With returns volumes as well as associated fraud on the rise, such tools look likely to find a warm welcome from merchants.
The pilot schemes deployed two different approaches to fraud detection. One, a risk assessment model for specific returns based on shopper behaviour and patterns, which flags suspicious returns for review before a refund is issued.
The second uses AI to compare the returned products with images from the retailer’s catalogue to look for discrepancies, such as a missing logo or a mislabelled tag – the objective to identify cheap goods being returned in lieu of purchased items.
According to the integrator’s Happy Returns arm, more than 99% of items screened with the latter method were verified as legitimate, and scrutiny of flagged returns was performed within one day.
Happy Returns said the average prevented loss of flagged items amounted to $218 per return for retailers.
Returns are an awkward issue for merchants. Consumer surveys show that return policies are among the top three reasons for shoppers in selecting a product, and that poor return experiences would cause them to stop buying from the retailer in question.
On the other hand, both the volume of returns and fraud keep climbing.
The US National Retail Federation (NRF) estimates that 19.3% of online sales were returned last year, which amounted to $849.9bn, while Parcelhero calculated that UK consumers returned £1.55bn ($2.09bn) of goods purchased in November and December.
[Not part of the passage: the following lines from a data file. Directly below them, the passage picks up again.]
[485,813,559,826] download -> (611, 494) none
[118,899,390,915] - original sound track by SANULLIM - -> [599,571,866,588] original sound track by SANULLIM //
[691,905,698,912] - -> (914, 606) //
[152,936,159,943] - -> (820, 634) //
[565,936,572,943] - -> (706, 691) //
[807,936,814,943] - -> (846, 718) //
The NRF found 9% of these returns were fraudulent. According to the 2026 Returns Fraud Report, published by LiquiDonate, retailers estimate that as much as 15% of returns involve some form of fraud, which puts the fraud rate on returns of online purchases at 24.5%, compared with 8.9% for returns of in-store purchases.
For merchants this adds up to painful losses. To begin with, the report puts the average cost of returns to the retailer at $25 to $30, while ParcelHero found the cost of a return could be up to 66% of the product’s original price.
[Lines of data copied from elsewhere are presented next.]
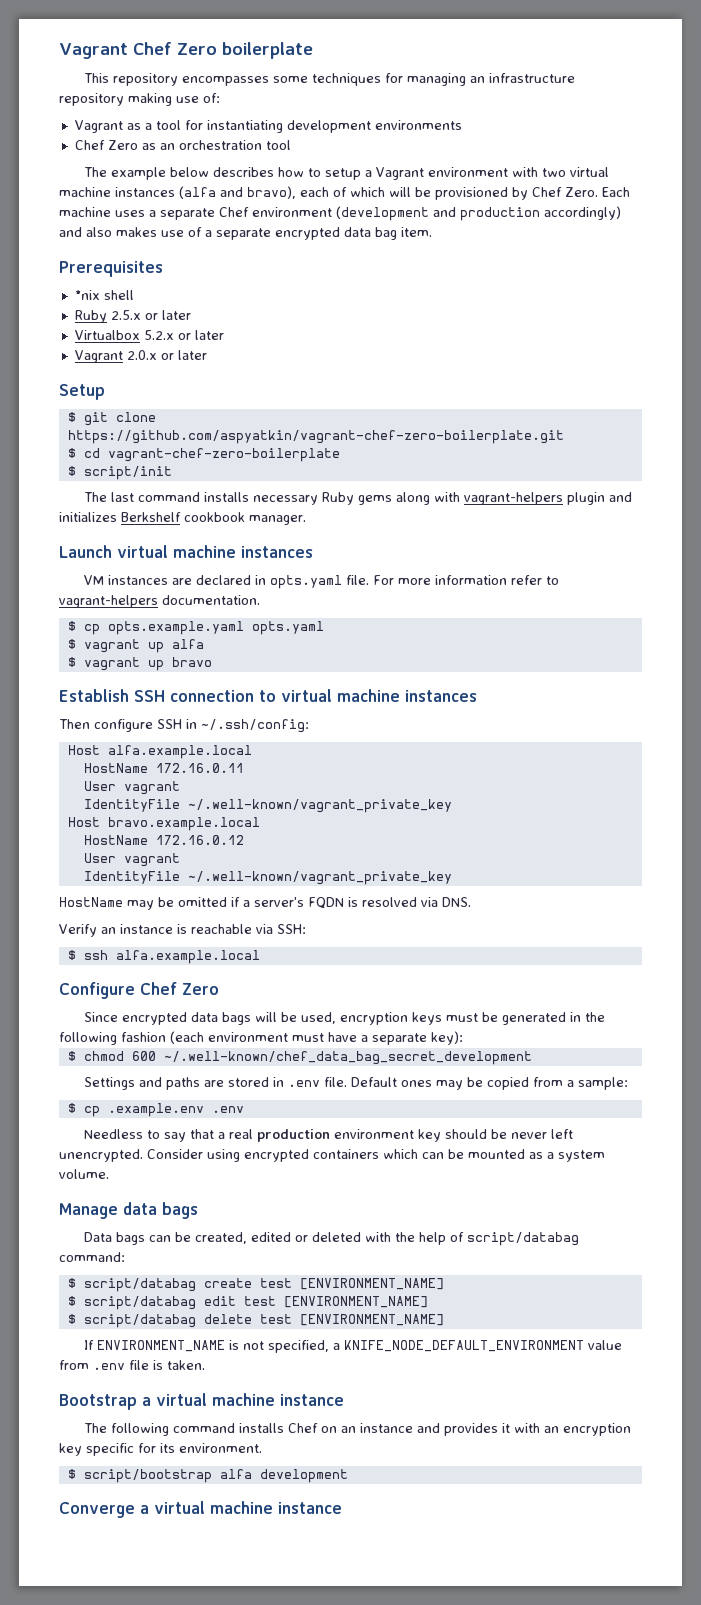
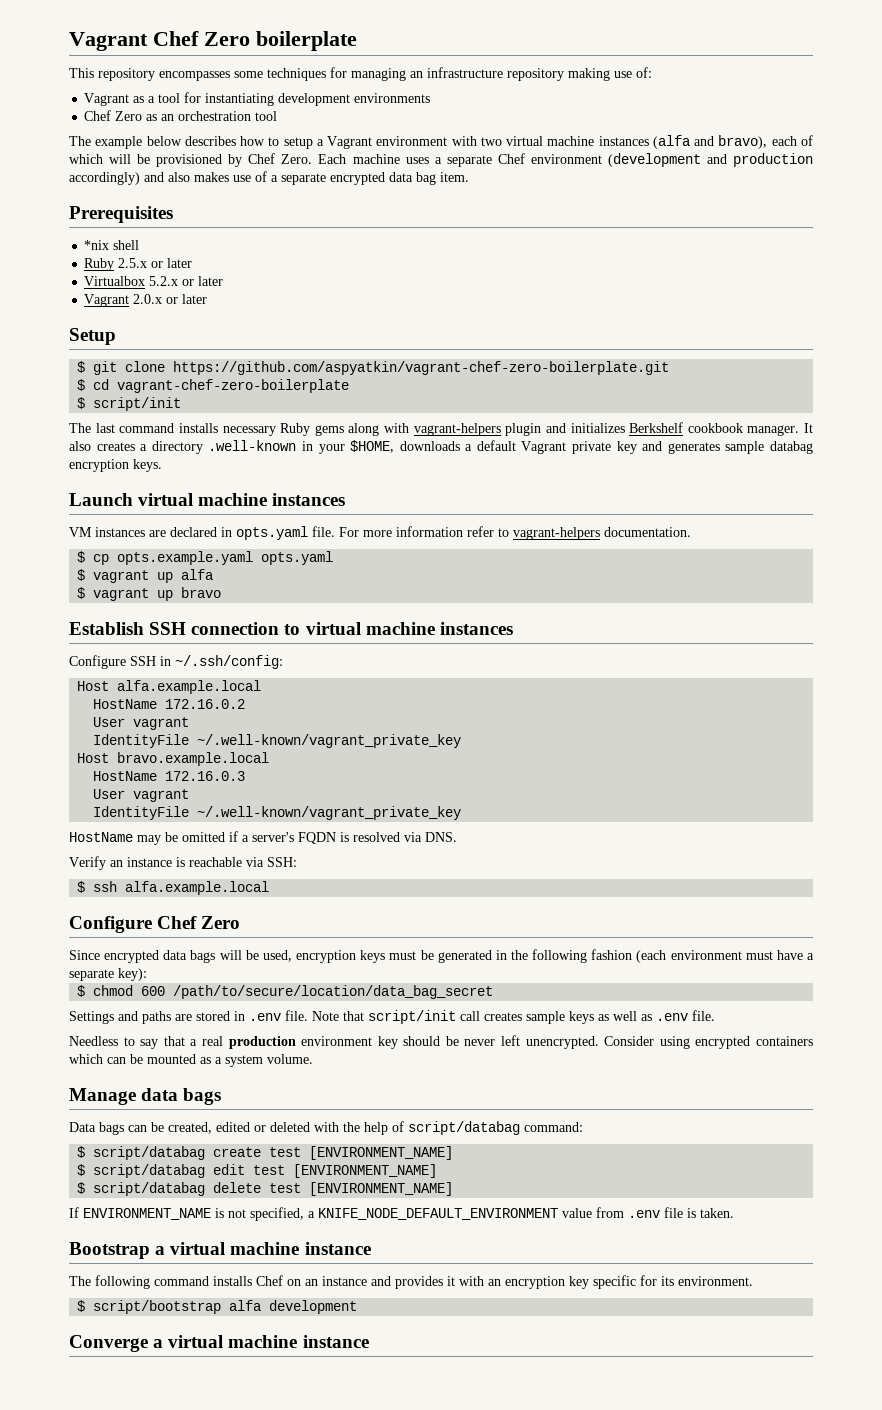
(306, 520) none -> [804,423,813,433] [69,440,814,454] [69,459,162,472] It also creates a directory .well-known in your $HOME, downloads a default Vagrant private key and generates sample databag encryption keys.
[59,719,153,732] Then configure -> [69,655,126,669] Configure
[155,763,244,773] 172.16.0.11 -> [165,699,246,709] 172.16.0.2
[155,835,244,845] 172.16.0.12 -> [165,771,246,781] 172.16.0.3
[163,1051,532,1065] ~/.well-known/chef_data_bag_secret_development -> [173,985,494,999] /path/to/secure/location/data_bag_secret
[351,1077,629,1090] [67,1103,244,1117] Default ones may be copied from a sample: // $ cp .example.env .env -> [312,1010,715,1024] Note that script/init call creates sample keys as well as .env file.

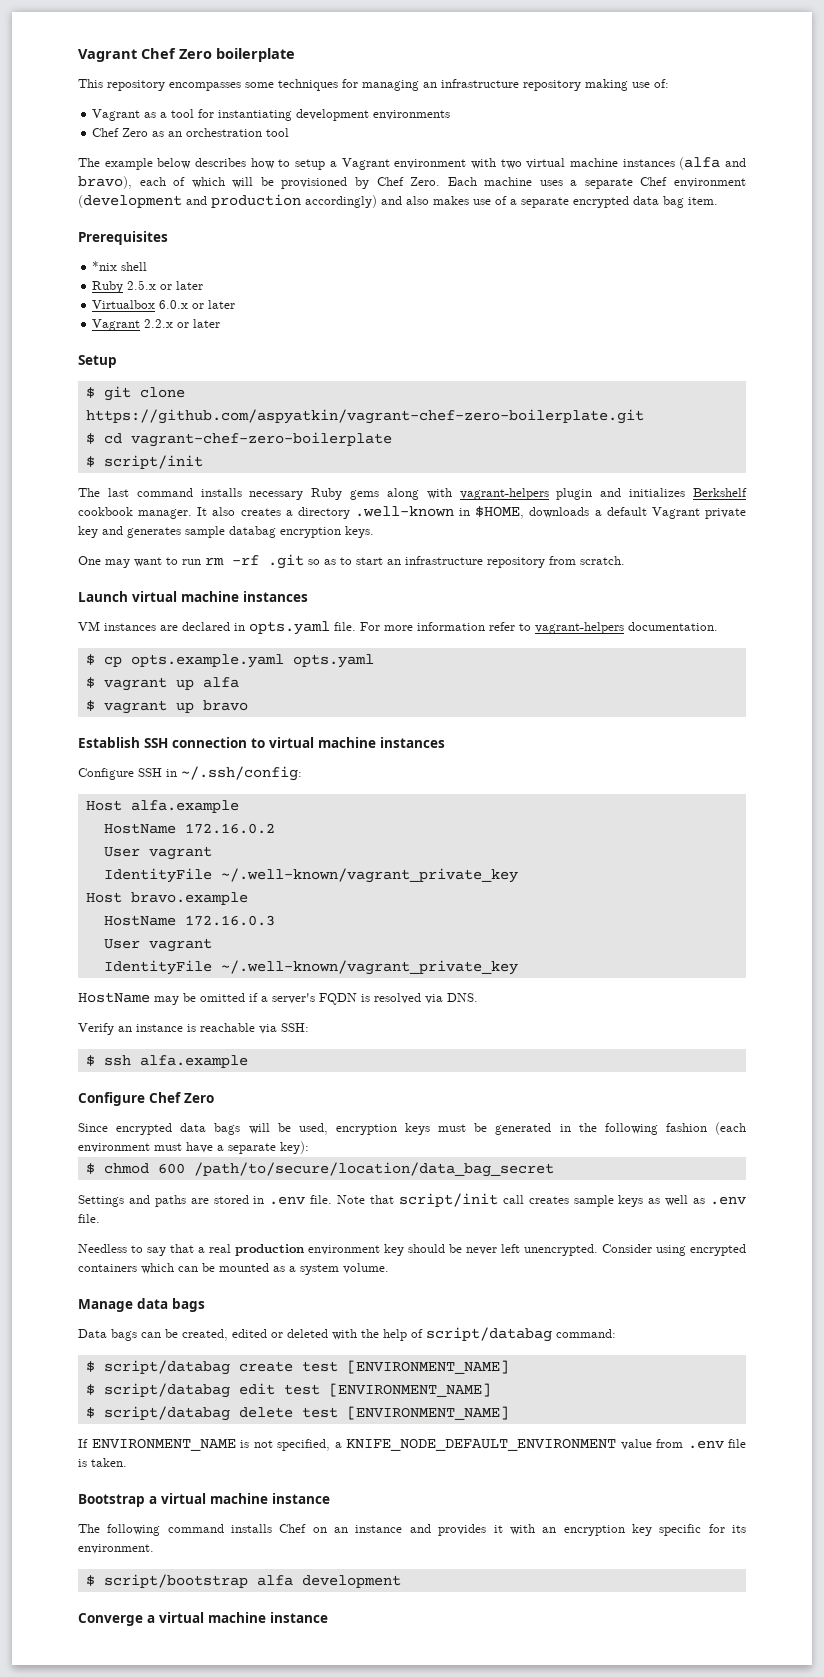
[149,276,179,286] 5.2.x -> [159,300,189,309] 6.0.x
[133,294,163,304] 2.0.x -> [144,319,174,328] 2.2.x
[318,444,345,454] your -> (471, 512) none
(162, 465) none -> [78,554,625,569] // One may want to run rm -rf .git so as to start an infrastructure repository from scratch.
[117,680,262,694] alfa.example.local -> [130,800,239,813] alfa.example
[117,752,270,766] bravo.example.local -> [130,892,248,905] bravo.example
[125,881,270,895] alfa.example.local -> [139,1055,248,1068] alfa.example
And on top of refunds, sellers face the costs of processing, labour, inspection, and shipping, which can add up quickly and hurt small businesses particularly severely, it warned.
Costs of returns keep climbing. One factor is the trend to place merchandise in fulfilment centres close to metropolitan areas, to shorten delivery time rather than use centralised warehousing, noted Scott MacRae, CEO of Landmark Global. As products are not always returned to the location they were shipped from, challenges can arise over duty recovery, documentation, and inventory reconciliation, he pointed out. Moreover, those facilities have higher costs than large central warehouses typically located in rural areas.
Amazon is about to deploy a strategy to leverage money tied up to cope with returns. In March, it will start a new policy called Delivery Date Plus 7, under which it intends to hold sellers’ funds for an extra seven days – a step presented as a measure to protect buyers and cover returns.
In a LinkedIn post, industry consultant Max Sigurdson-Scott commented that this put between $3bn and $6bn of funds in the hands of Amazon, creating “a rolling pool of cash” on a weekly basis, which it could invest profitably.
By shifting the cashflow curve by one week, it could create “an entirely new profit source that sellers will never see”, he noted.